Provided records.
════════════════════

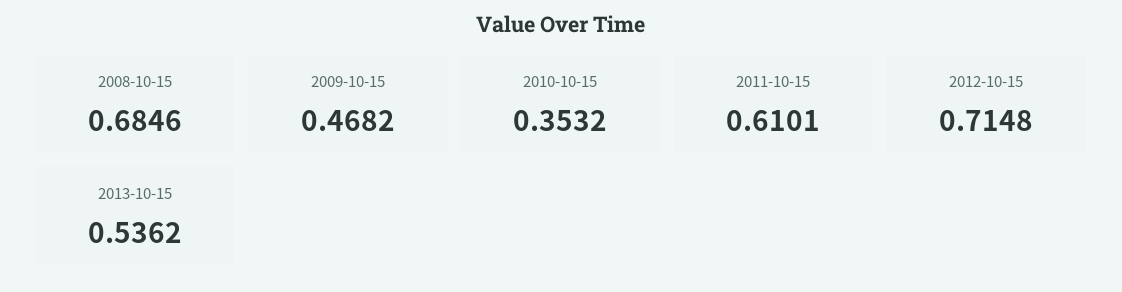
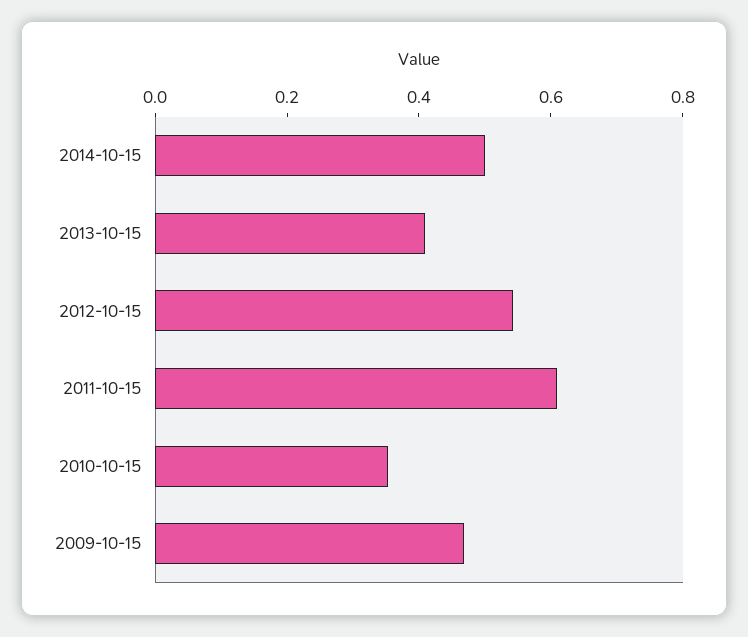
2008-10-15: 0.6846 -> none
2012-10-15: 0.7148 -> 0.55
2013-10-15: 0.5362 -> 0.4
2014-10-15: none -> 0.5

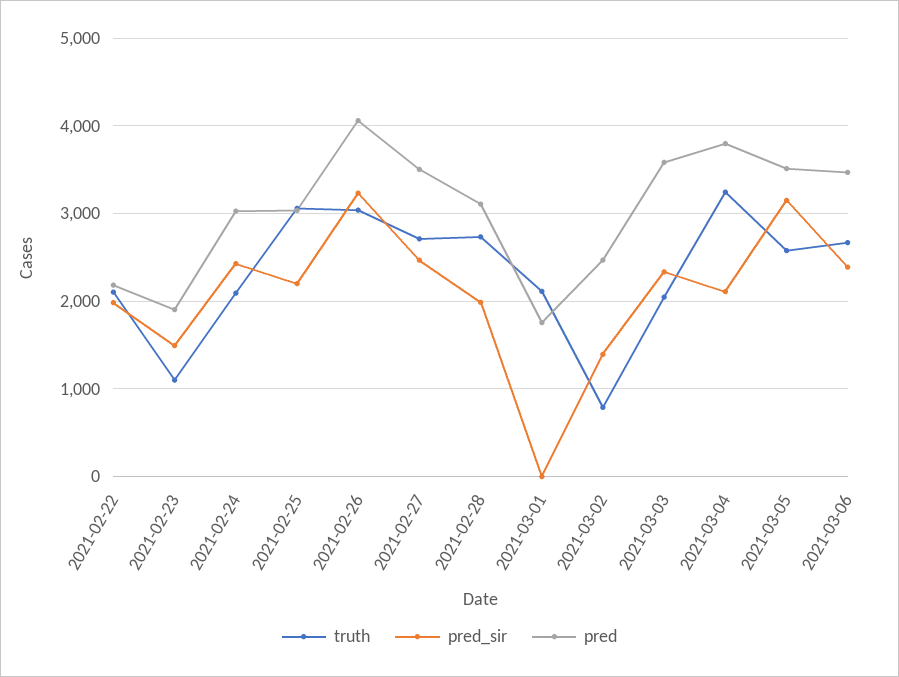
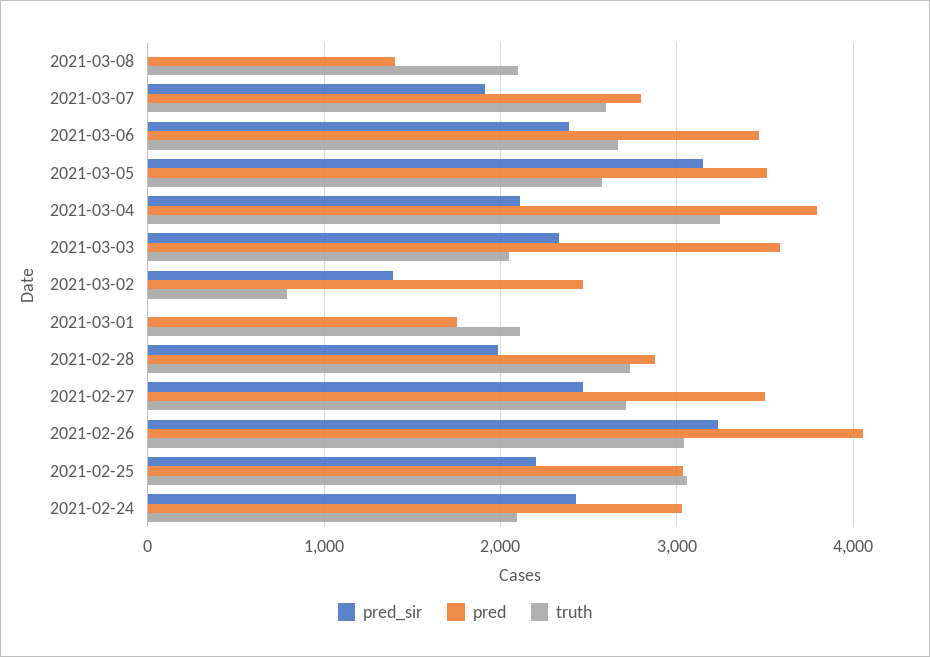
truth, 2021-02-22: 2100 -> none
pred_sir, 2021-02-22: 2000 -> none
pred, 2021-02-22: 2200 -> none
truth, 2021-02-23: 1100 -> none
pred_sir, 2021-02-23: 1500 -> none
pred, 2021-02-23: 1900 -> none
pred, 2021-02-28: 3100 -> 2900
pred_sir, 2021-03-08: none -> 0
pred, 2021-03-08: none -> 1400
truth, 2021-03-08: none -> 2100
pred_sir, 2021-03-07: none -> 1900
pred, 2021-03-07: none -> 2800
truth, 2021-03-07: none -> 2600

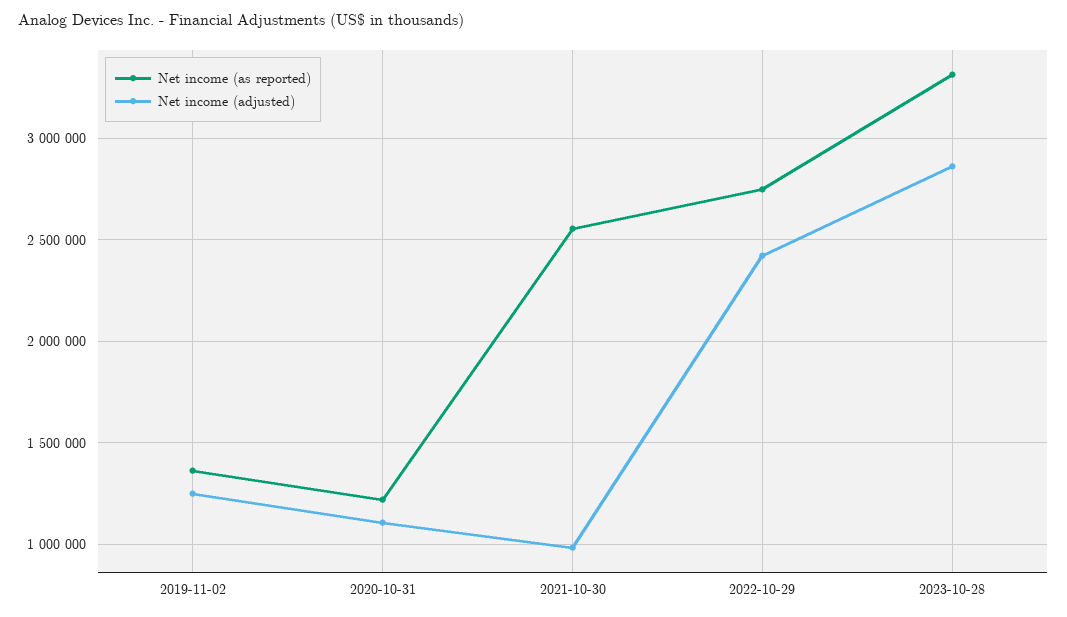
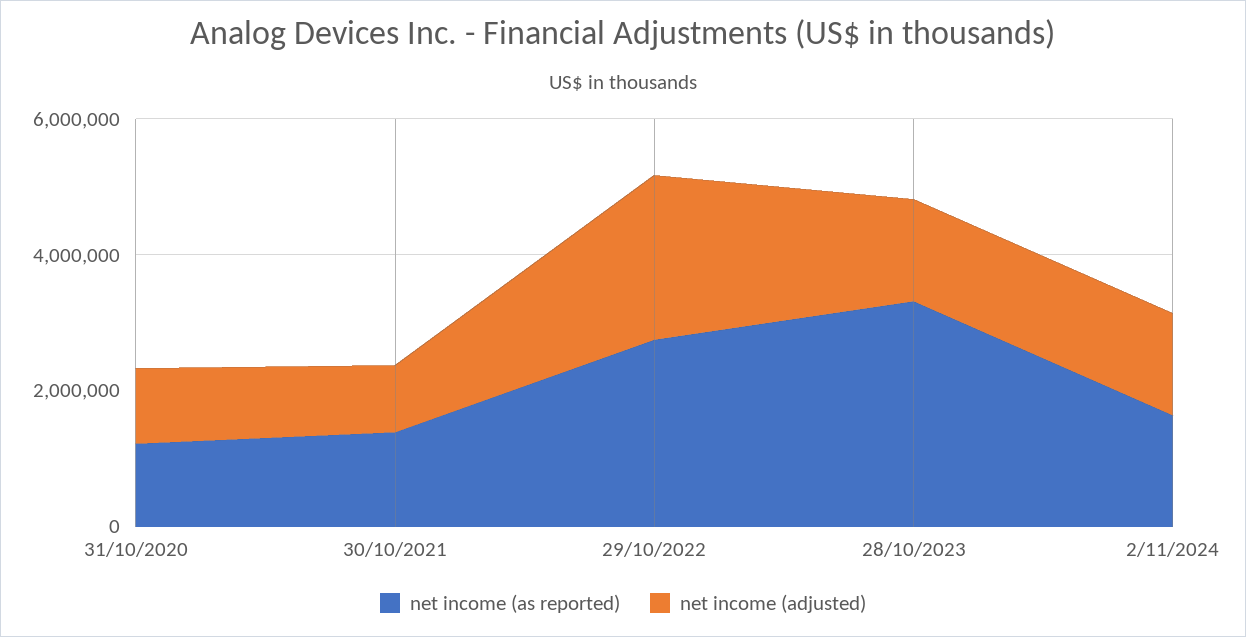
Net income (as reported), 2019-11-02: 1350000 -> none
Net income (adjusted), 2019-11-02: 1250000 -> none
Net income (as reported), 2021-10-30: 2550000 -> 1500000
Net income (adjusted), 2023-10-28: 2850000 -> 1500000
Net income (as reported), 2/11/2024: none -> 1500000
Net income (adjusted), 2/11/2024: none -> 1500000

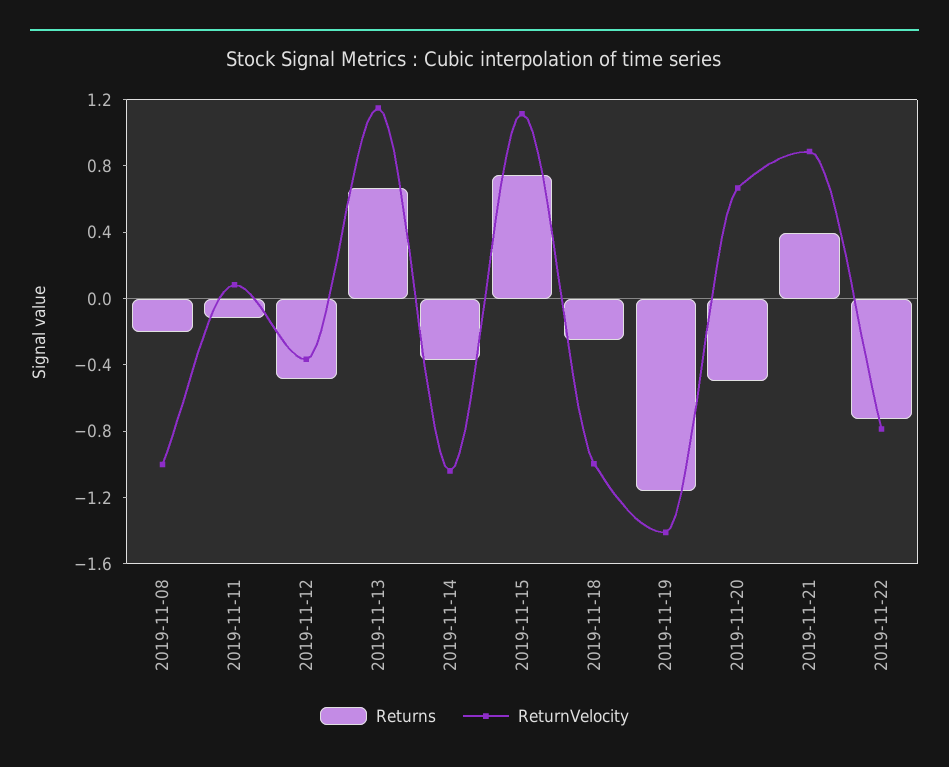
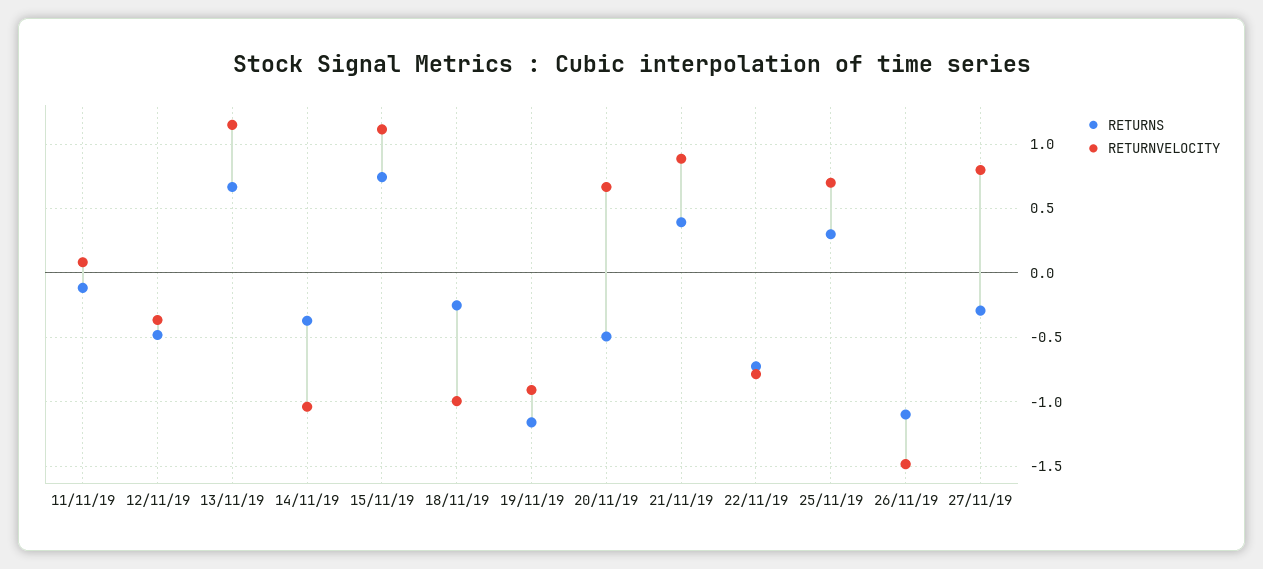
Returns, 2019-11-08: -0.2 -> none
ReturnVelocity, 2019-11-08: -1 -> none
ReturnVelocity, 2019-11-19: -1.4 -> -0.9
Returns, 25/11/19: none -> 0.3
ReturnVelocity, 25/11/19: none -> 0.7
Returns, 26/11/19: none -> -1.1
ReturnVelocity, 26/11/19: none -> -1.5
Returns, 27/11/19: none -> -0.3
ReturnVelocity, 27/11/19: none -> 0.8

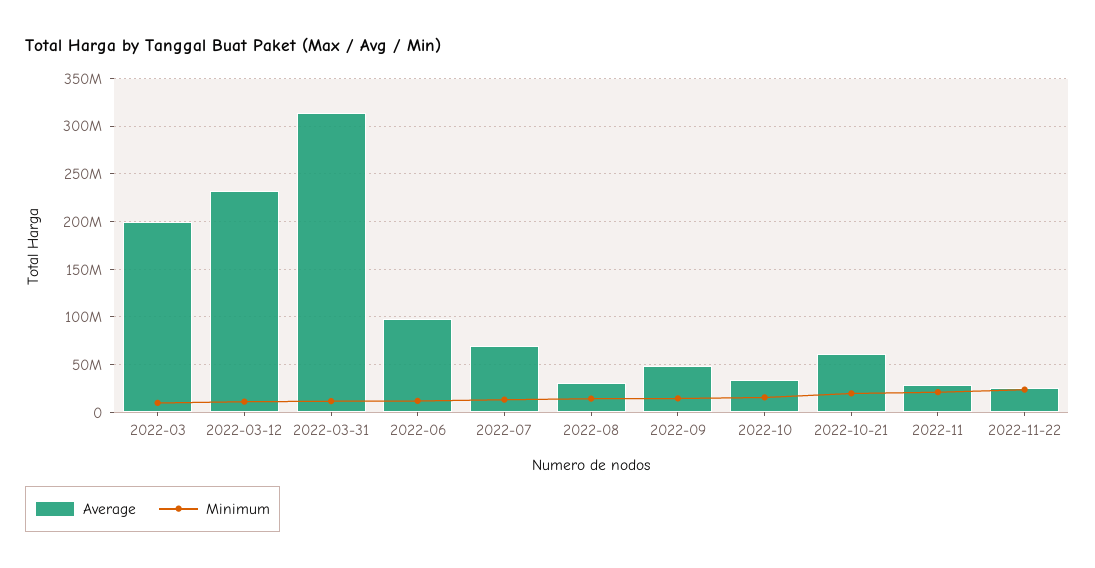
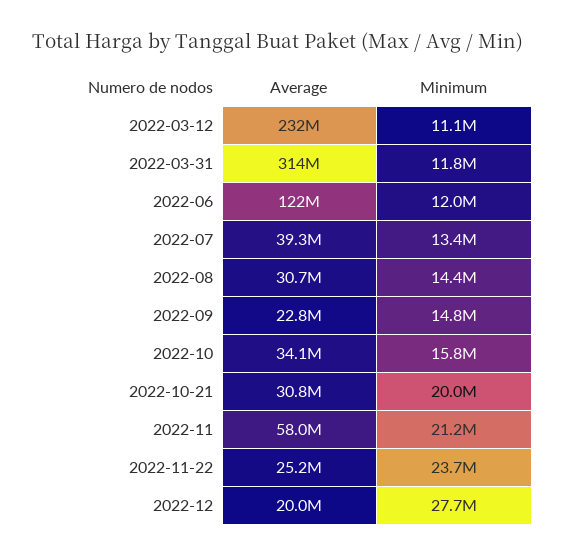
Average, 2022-03: 200000000 -> none
Minimum, 2022-03: 10000000 -> none
Average, 2022-06: 100000000 -> 122000000
Average, 2022-07: 70000000 -> 39300000
Average, 2022-09: 50000000 -> 22800000
Average, 2022-10-21: 60000000 -> 30800000
Average, 2022-11: 30000000 -> 58000000
Average, 2022-12: none -> 20000000
Minimum, 2022-12: none -> 27700000

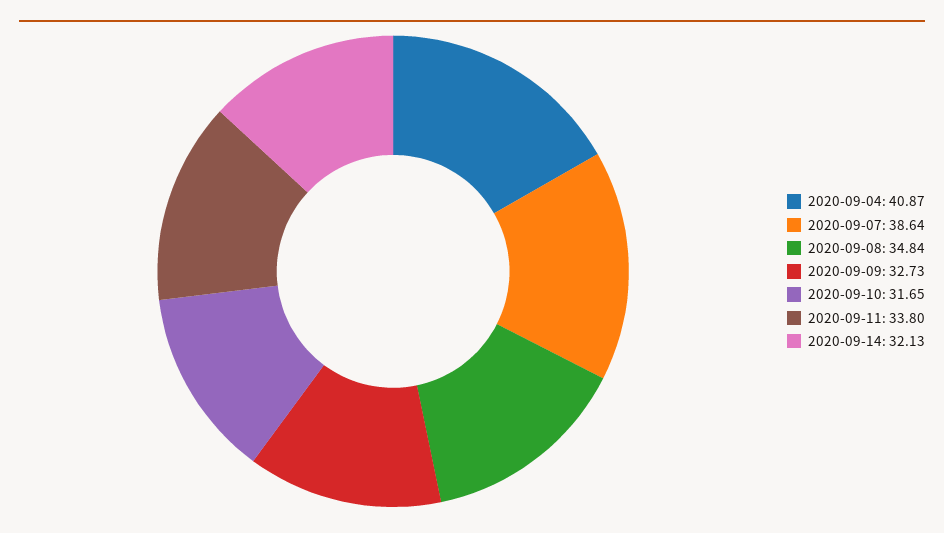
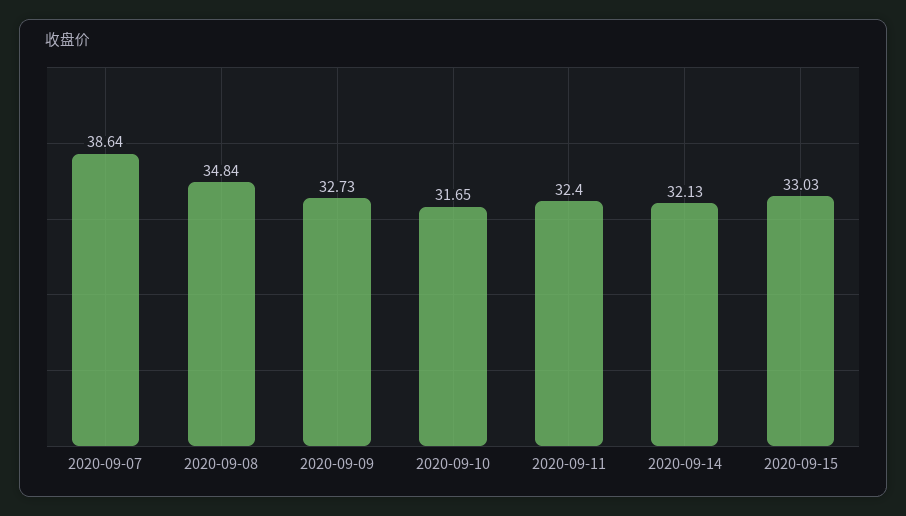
2020-09-04: 40.87 -> none
2020-09-11: 33.8 -> 32.4
2020-09-15: none -> 33.03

════════════════════

Activity.
Read through the entries above and copy each line that has the string "truth" in it.

Answer for the task.
truth, 2021-02-22: 2100 -> none
truth, 2021-02-23: 1100 -> none
truth, 2021-03-08: none -> 2100
truth, 2021-03-07: none -> 2600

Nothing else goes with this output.